Background
Accurate prediction and early recognition of type II diabetes (T2DM) will lead to timely and meaningful interventions, while preventing T2DM associated complications. In this context, machine learning (ML) is promising, as it can transform vast amount of T2DM data into clinically relevant information. This study compares multiple ML techniques for predictive modelling based on different T2DM associated variables in an African population, Ghana.
Methods
The study involves 219 T2DM patients and 219 healthy individuals who were recruited from the hospital and the local community, respectively.

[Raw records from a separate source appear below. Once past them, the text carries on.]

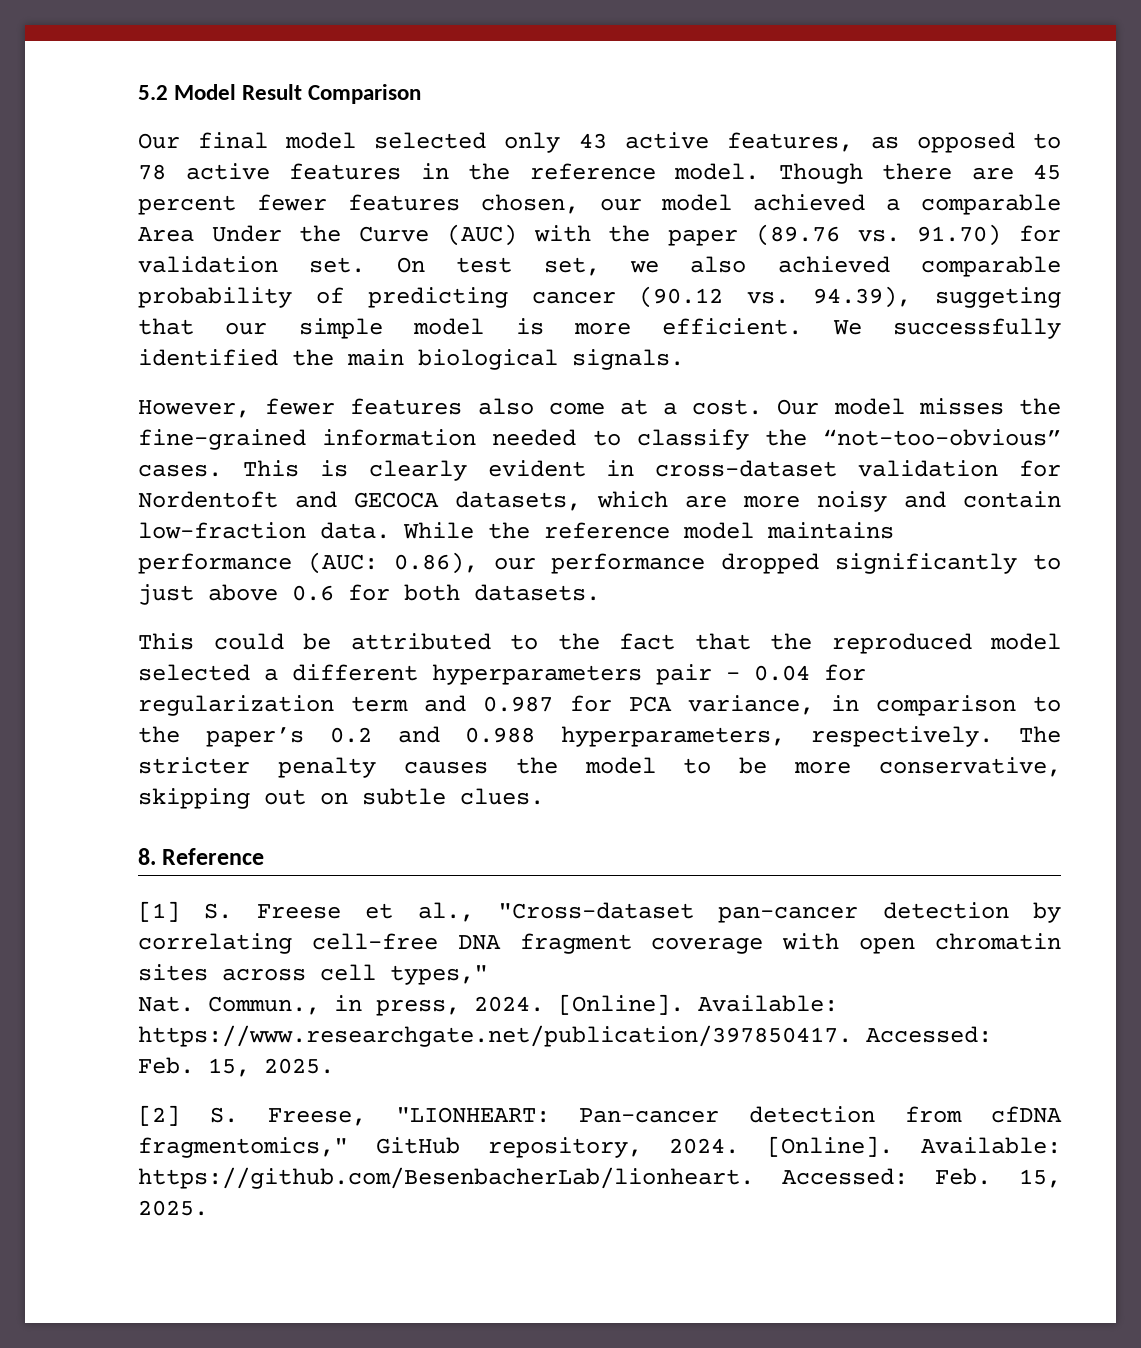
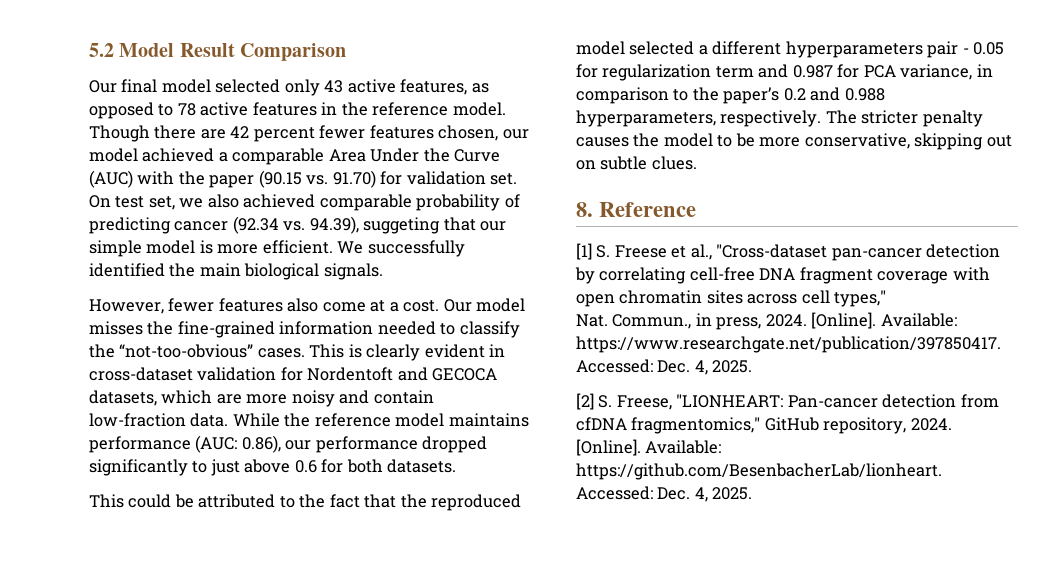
- Though there are 45 percent fewer features chosen, our model achieved a comparable Area Under the Curve (AUC) with the paper (89.76 vs. 91.70) for validation set.
+ Though there are 42 percent fewer features chosen, our model achieved a comparable Area Under the Curve (AUC) with the paper (90.15 vs. 91.70) for validation set.
- On test set, we also achieved comparable probability of predicting cancer (90.12 vs. 94.39), suggeting that our simple model is more efficient.
+ On test set, we also achieved comparable probability of predicting cancer (92.34 vs. 94.39), suggeting that our simple model is more efficient.
- This could be attributed to the fact that the reproduced model selected a different hyperparameters pair - 0.04 for regularization term and 0.987 for PCA variance, in comparison to the paper’s 0.2 and 0.988 hyperparameters, respectively.
+ This could be attributed to the fact that the reproduced model selected a different hyperparameters pair - 0.05 for regularization term and 0.987 for PCA variance, in comparison to the paper’s 0.2 and 0.988 hyperparameters, respectively.
- Available: https://www.researchgate.net/publication/397850417. Accessed: Feb. 15, 2025.
+ Available: https://www.researchgate.net/publication/397850417. Accessed: Dec. 4, 2025.
- Available: https://github.com/BesenbacherLab/lionheart. Accessed: Feb. 15, 2025.
+ Available: https://github.com/BesenbacherLab/lionheart. Accessed: Dec. 4, 2025.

Anthropometric and biochemical information including glycated haemoglobin (HbA1c), body mass index (BMI), blood pressure, fasting blood sugar (FBS), serum lipids [(total cholesterol (TC), triglycerides (TG), high and low-density lipoprotein cholesterol (HDL-c and LDL-c)] were collected. From this data, four ML classification algorithms including Naïve-Bayes (NB), K-Nearest Neighbor (KNN), Support Vector Machines (SVM) and Decision Tree (DT) were used to predict T2DM. Precision, Recall, F1-Scores, Receiver Operating Characteristics (ROC) scores and the confusion matrix were computed to determine the performance of the various algorithms while the importance of the feature attributes was determined by recursive feature elimination technique.
Results
All the classifiers performed beyond the acceptable threshold of 70% for the Precision, Recall, F-score and Accuracy. After building the predictive model, 82% of diabetic test data was detected by the NB classifier, of which 93% were accurately predicted. The SVM classifier was the second-best performing classifier which yielded an overall accuracy of 84%. The non-T2DM test data yielded an accurate prediction score of 75% from the 98% of the proportion of the non-T2DM test data. KNN and DT yielded accuracies of 83% and 81%, respectively. NB has the best performance (AUC = 0.87) followed by SVM (AUC = 0.84), KNN (AUC = 0.85) and DT (AUC = 0.81). The best three feature attributes, in order of importance, are HbA1c, TC and BMI whereas the least three importance of the features are Age, HDL-c and LDL-c.
Conclusion
Based on the predictive performance and high accuracy, the study has shown the potential of ML as a robust forecasting tool for T2DM. Our results can be a benchmark for guiding policy decisions in T2DM surveillance in resource and medical expertise limited countries such as Ghana.